Nenand Kostic, a professor of chemistry, who was born and raised in Belgrade, Yugoslavia, and is now an American citizen, said he has reservations about the president’s decision to send in troops.
Kostic said although he believes the presence of some foreign, impartial troops is necessary, he does not think American troops are the best peace keepers. The “United States has virtually no experience in peacekeeping,” Kostic said. “It has usually been an invading country.”
Instead, Kostic said a better solution would be to send in troops from “nations who are more impartial.”
Ivan Malcic, a journalism student from Serbia, on the other hand, said the deployment of U.S. troops is “really great.”
Malcic said it is “hard for him to come from a country that was once united” and is now split apart by fighting.

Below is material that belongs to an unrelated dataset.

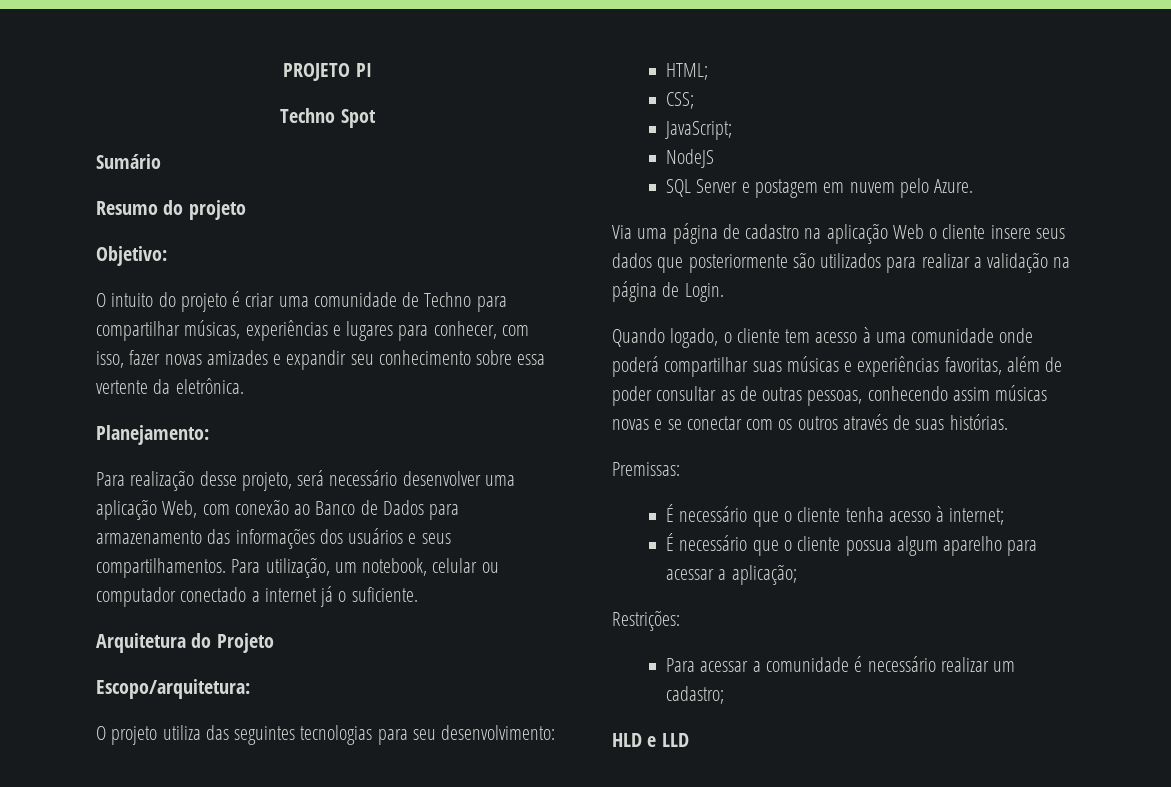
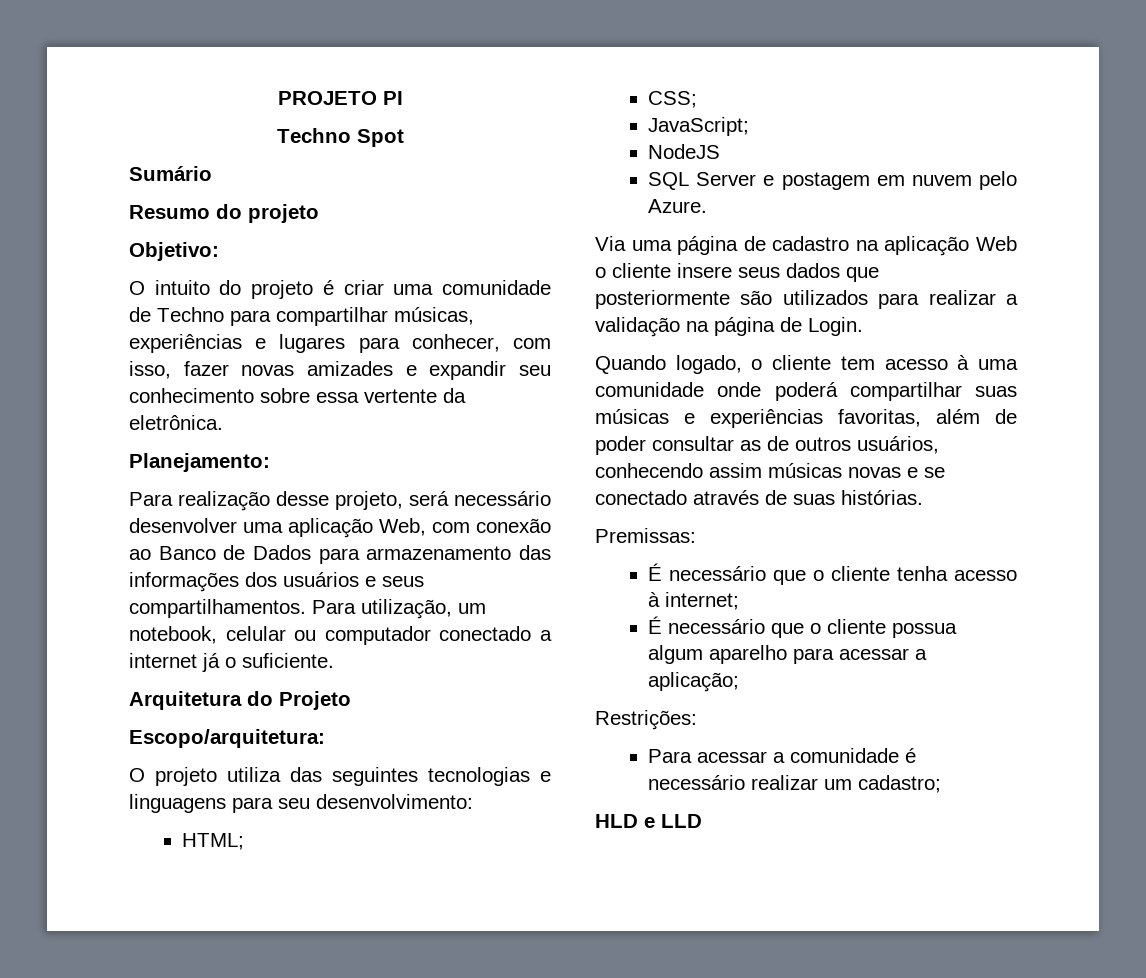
- O projeto utiliza das seguintes tecnologias para seu desenvolvimento:
+ O projeto utiliza das seguintes tecnologias e linguagens para seu desenvolvimento:
- Quando logado, o cliente tem acesso à uma comunidade onde poderá compartilhar suas músicas e experiências favoritas, além de poder consultar as de outras pessoas, conhecendo assim músicas novas e se conectar com os outros através de suas histórias.
+ Quando logado, o cliente tem acesso à uma comunidade onde poderá compartilhar suas músicas e experiências favoritas, além de poder consultar as de outros usuários, conhecendo assim músicas novas e se conectado através de suas histórias.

Malcic did not agree with sending in U.N. troops last year, but, he said, “four or five years is enough killing and torturing of people.”

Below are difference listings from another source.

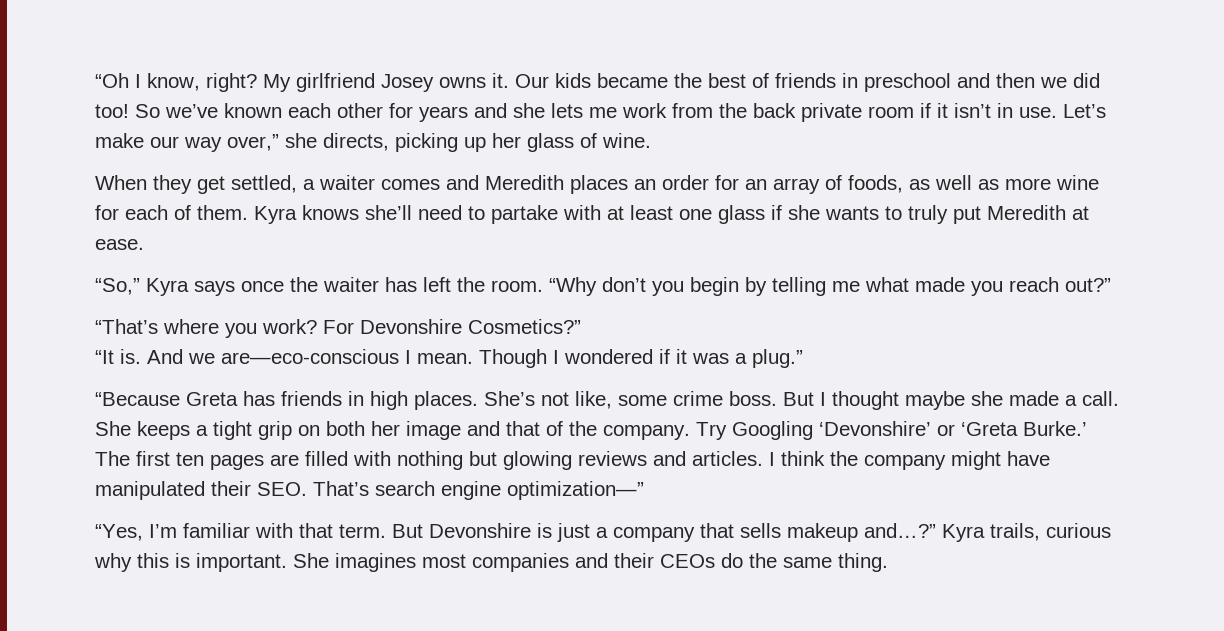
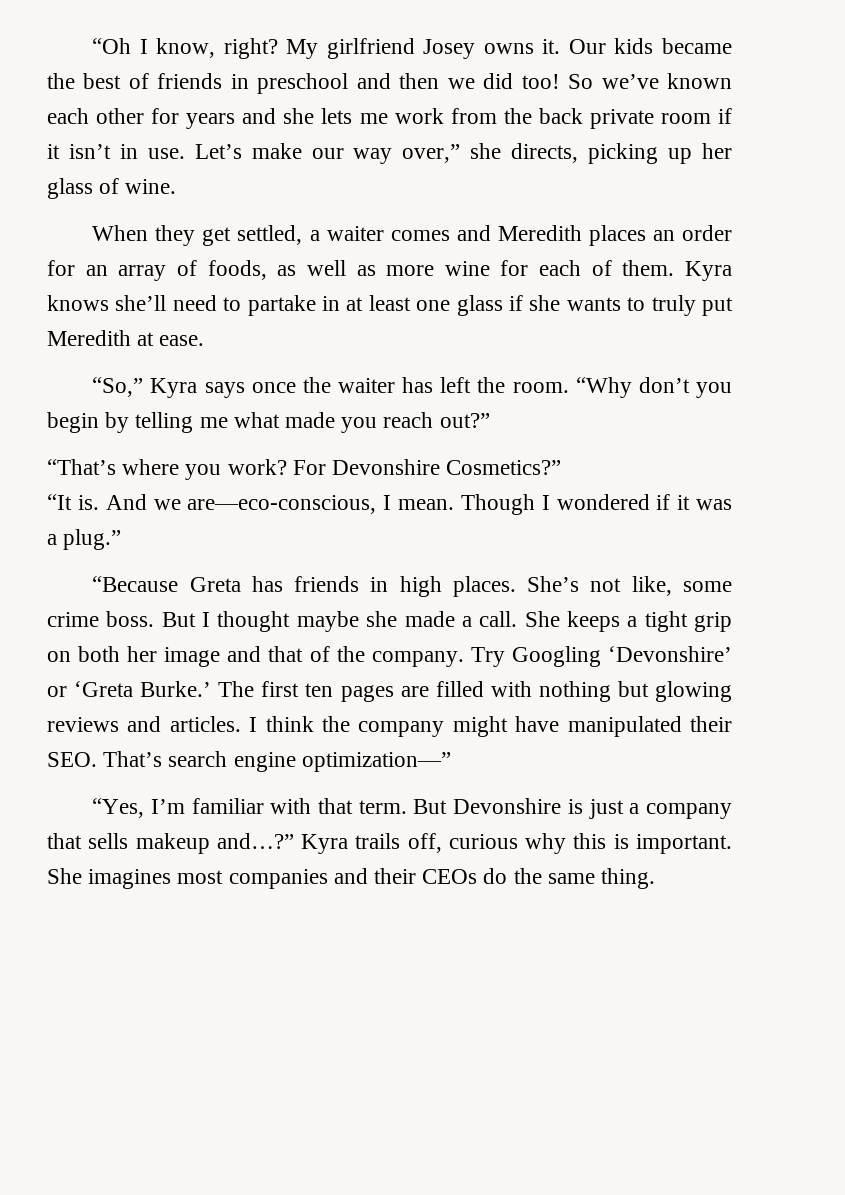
- Kyra knows she’ll need to partake with at least one glass if she wants to truly put Meredith at ease.
+ Kyra knows she’ll need to partake in at least one glass if she wants to truly put Meredith at ease.
- And we are—eco-conscious I mean.
+ And we are—eco-conscious, I mean.
- Kyra trails, curious why this is important.
+ Kyra trails off, curious why this is important.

Either way, Kostic said, it is “naive and foolhardy” to think there is a quick and easy solution to decades of fighting in the Bosnia area.
“It will be decades before peace is established there,” he said.
Kostic also said it is risky for the United States to deploy troops, because the America has “clearly taken sides in the war,” and the Bosnian Serbs will see the deployment of troops as a provocation by the Americans.
Instead of keeping the peace, the troops will find themselves “in full-fledged war.”
“I will be amazed if that doesn’t happen,” Kostic said. “There is a high probability we will be drawn into a war. I don’t just mean occasional causalities; I mean involvement in real fighting.”
Kostic said President Clinton has made “many, many mistakes along the way,” in his Yugoslavia policies. “Politicians do not have an understanding of the historical or ethnic causes of the conflict. They prove that every day in their statements,” he said.